**EXERCISE OBJECTIVE**
What is needed is an exact copy of the lines in the listing below, from the one with "(102, 114) none" up to and including the one with "(262, 763) none", with no other lines.

**DATA FOR PROCESSING**
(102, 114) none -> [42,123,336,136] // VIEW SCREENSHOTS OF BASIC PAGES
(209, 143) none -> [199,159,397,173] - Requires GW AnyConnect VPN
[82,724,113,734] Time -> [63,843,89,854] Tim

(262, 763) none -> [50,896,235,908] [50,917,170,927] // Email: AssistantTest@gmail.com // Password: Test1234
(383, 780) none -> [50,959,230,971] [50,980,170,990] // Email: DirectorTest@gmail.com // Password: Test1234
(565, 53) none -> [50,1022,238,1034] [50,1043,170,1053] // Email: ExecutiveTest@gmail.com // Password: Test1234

...

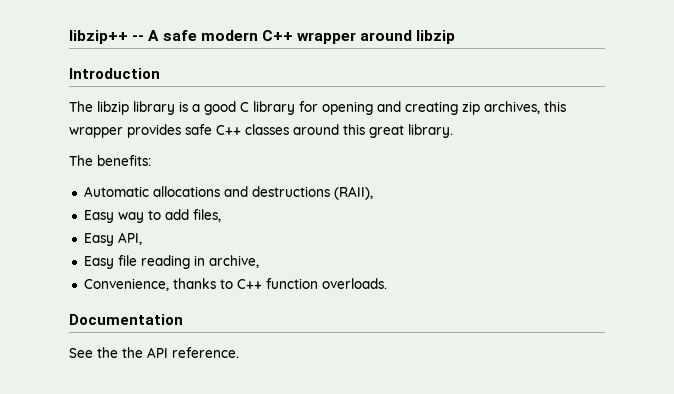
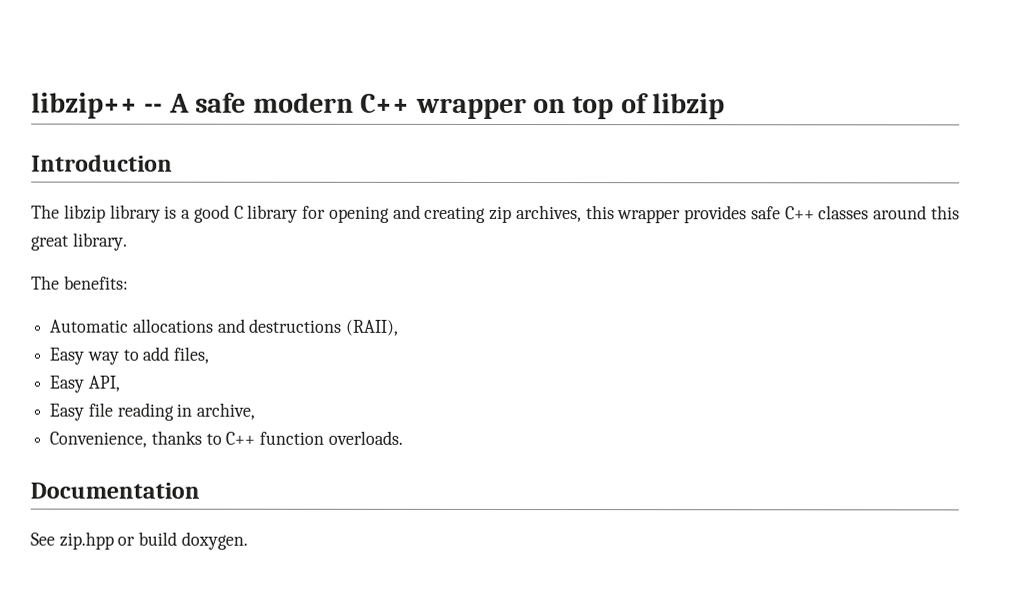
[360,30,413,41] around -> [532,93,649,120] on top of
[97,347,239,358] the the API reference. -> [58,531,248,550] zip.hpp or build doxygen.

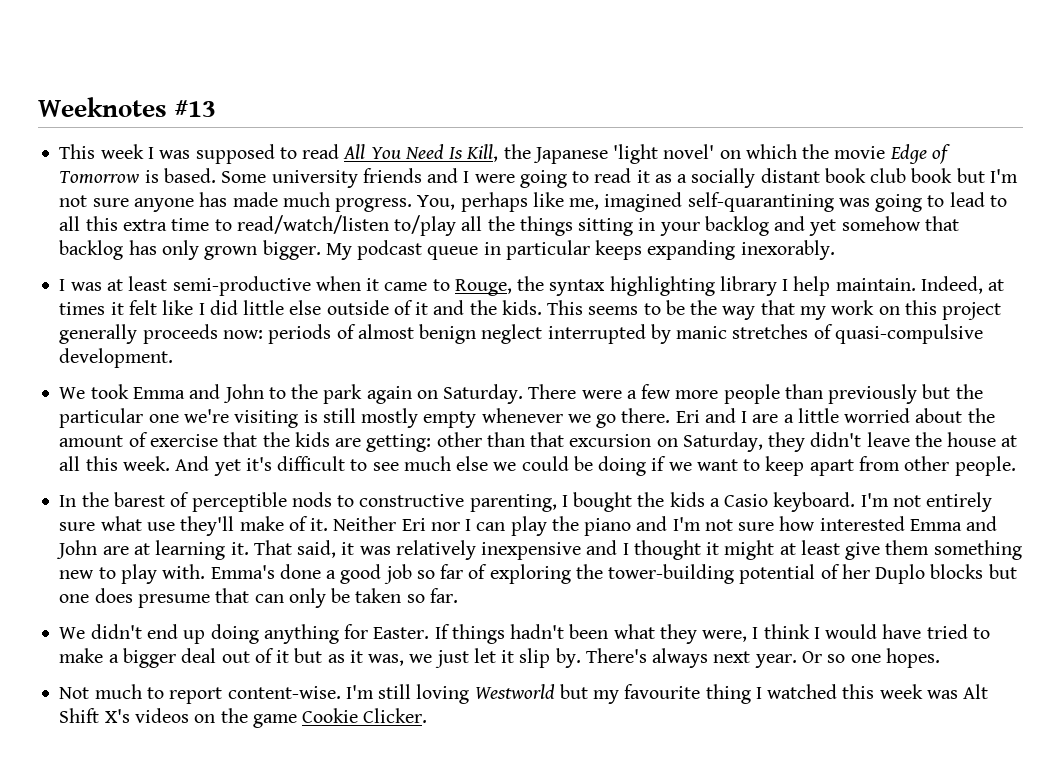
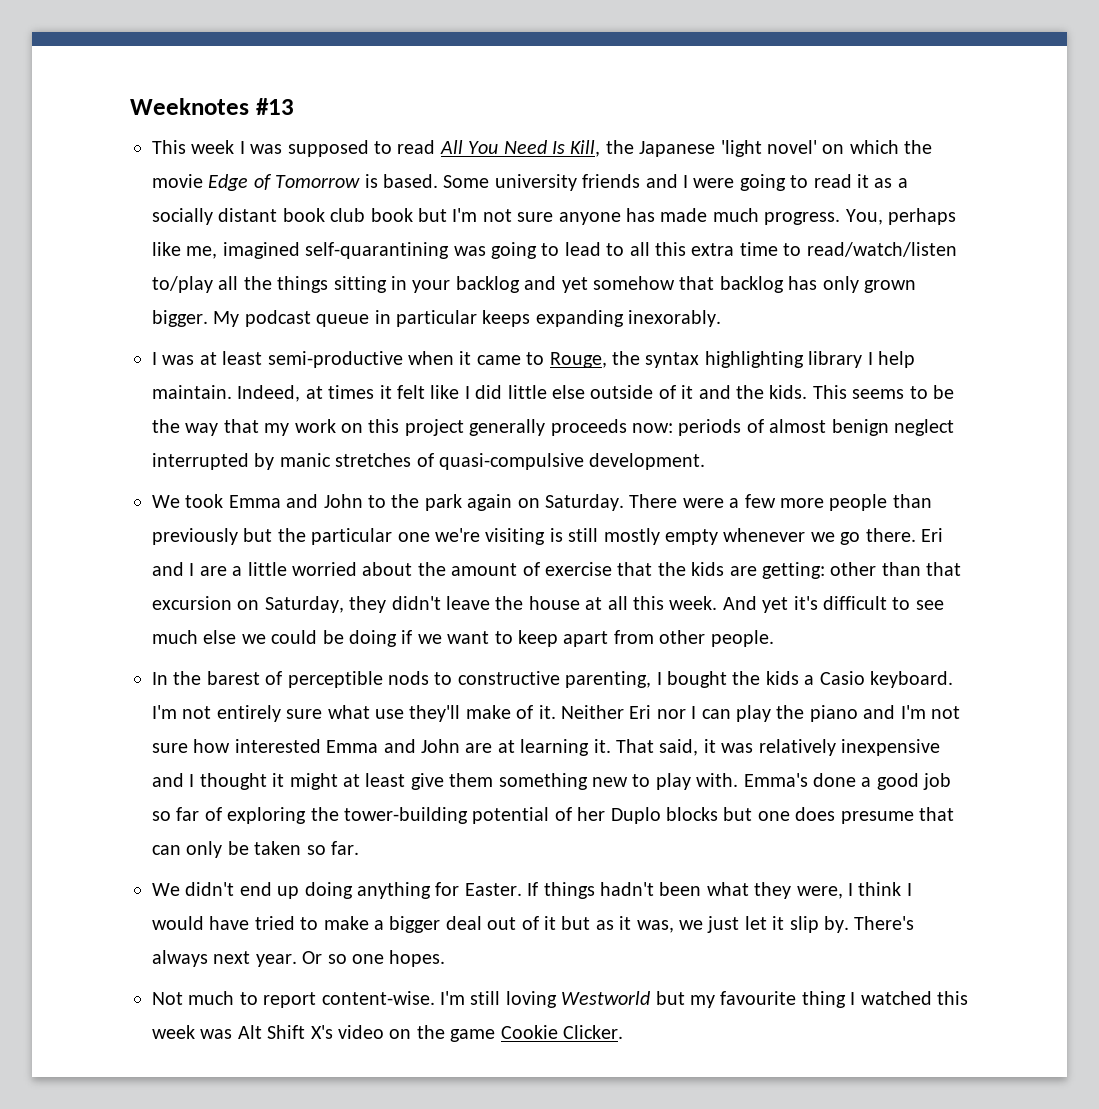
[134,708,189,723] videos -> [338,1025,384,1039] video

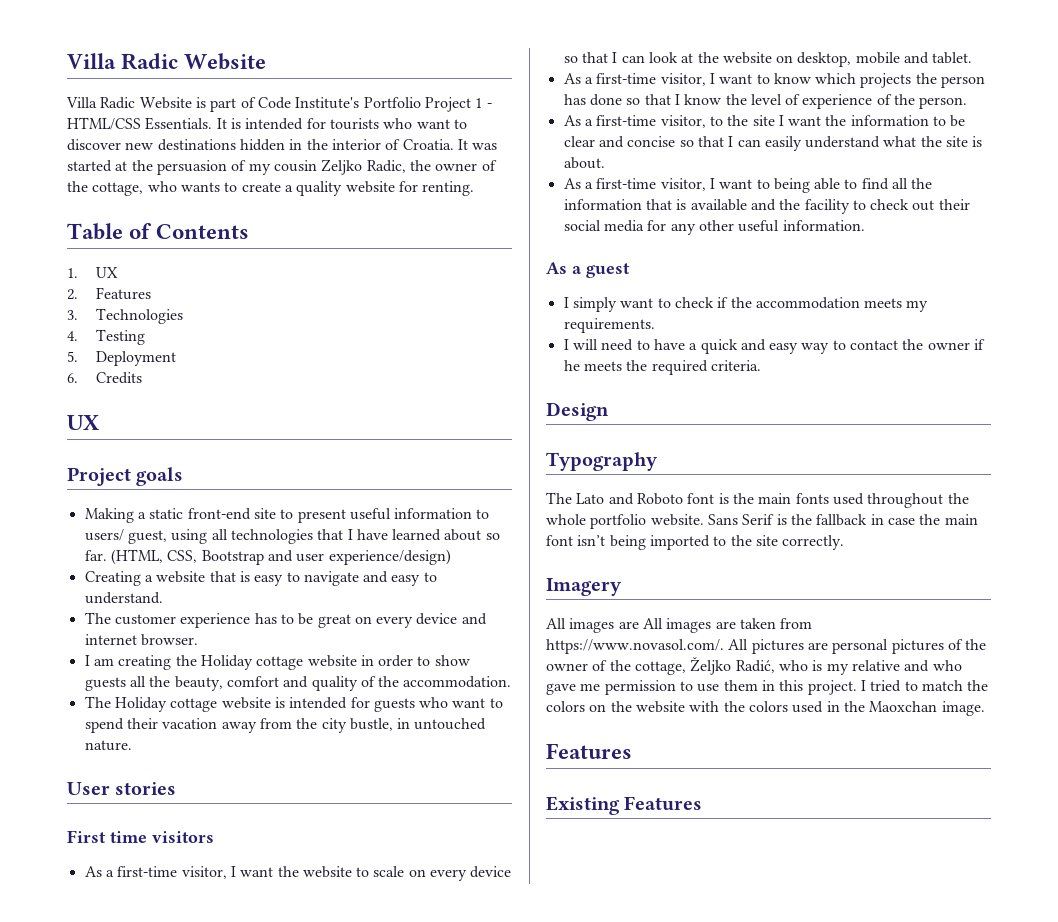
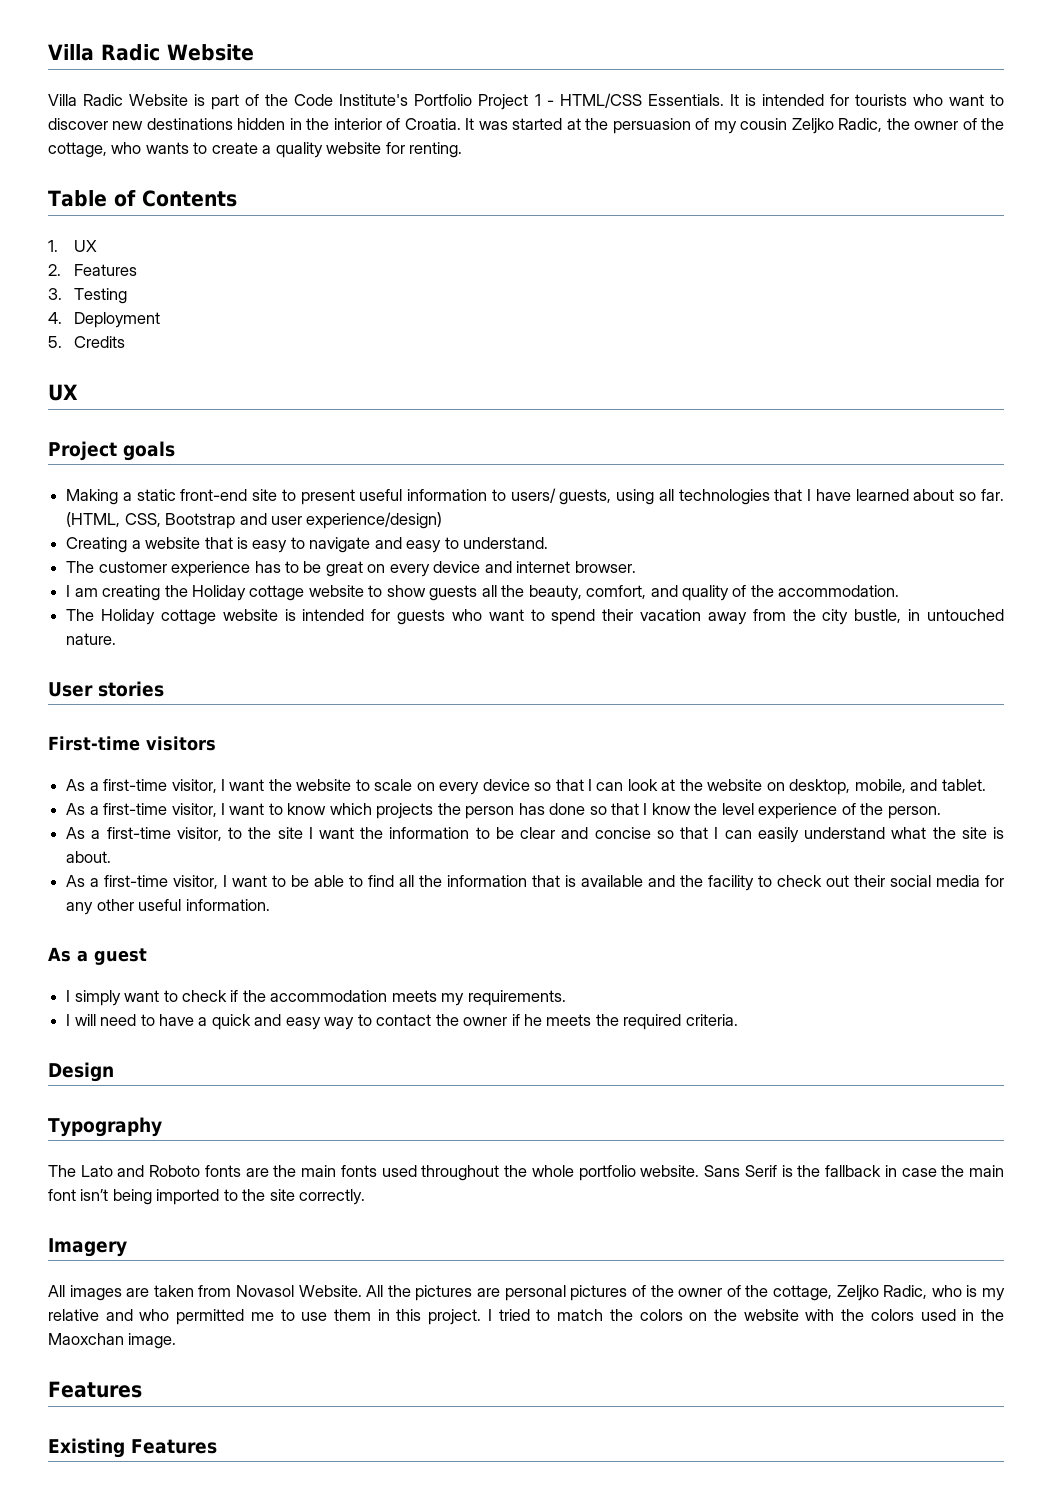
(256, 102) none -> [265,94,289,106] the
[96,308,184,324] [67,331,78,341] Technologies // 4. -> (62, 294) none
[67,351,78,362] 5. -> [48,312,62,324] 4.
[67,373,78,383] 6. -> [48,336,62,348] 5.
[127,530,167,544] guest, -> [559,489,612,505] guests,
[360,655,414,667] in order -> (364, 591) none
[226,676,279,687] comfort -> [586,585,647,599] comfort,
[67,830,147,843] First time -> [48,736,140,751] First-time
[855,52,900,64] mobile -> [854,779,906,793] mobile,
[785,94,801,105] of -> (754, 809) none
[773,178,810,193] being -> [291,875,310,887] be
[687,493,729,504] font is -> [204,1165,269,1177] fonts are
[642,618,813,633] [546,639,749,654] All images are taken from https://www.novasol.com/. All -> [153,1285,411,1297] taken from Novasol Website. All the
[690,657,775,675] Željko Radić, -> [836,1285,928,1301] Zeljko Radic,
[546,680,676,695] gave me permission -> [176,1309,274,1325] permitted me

**PROBLEM SOLUTION**
(102, 114) none -> [42,123,336,136] // VIEW SCREENSHOTS OF BASIC PAGES
(209, 143) none -> [199,159,397,173] - Requires GW AnyConnect VPN
[82,724,113,734] Time -> [63,843,89,854] Tim

(262, 763) none -> [50,896,235,908] [50,917,170,927] // Email: AssistantTest@gmail.com // Password: Test1234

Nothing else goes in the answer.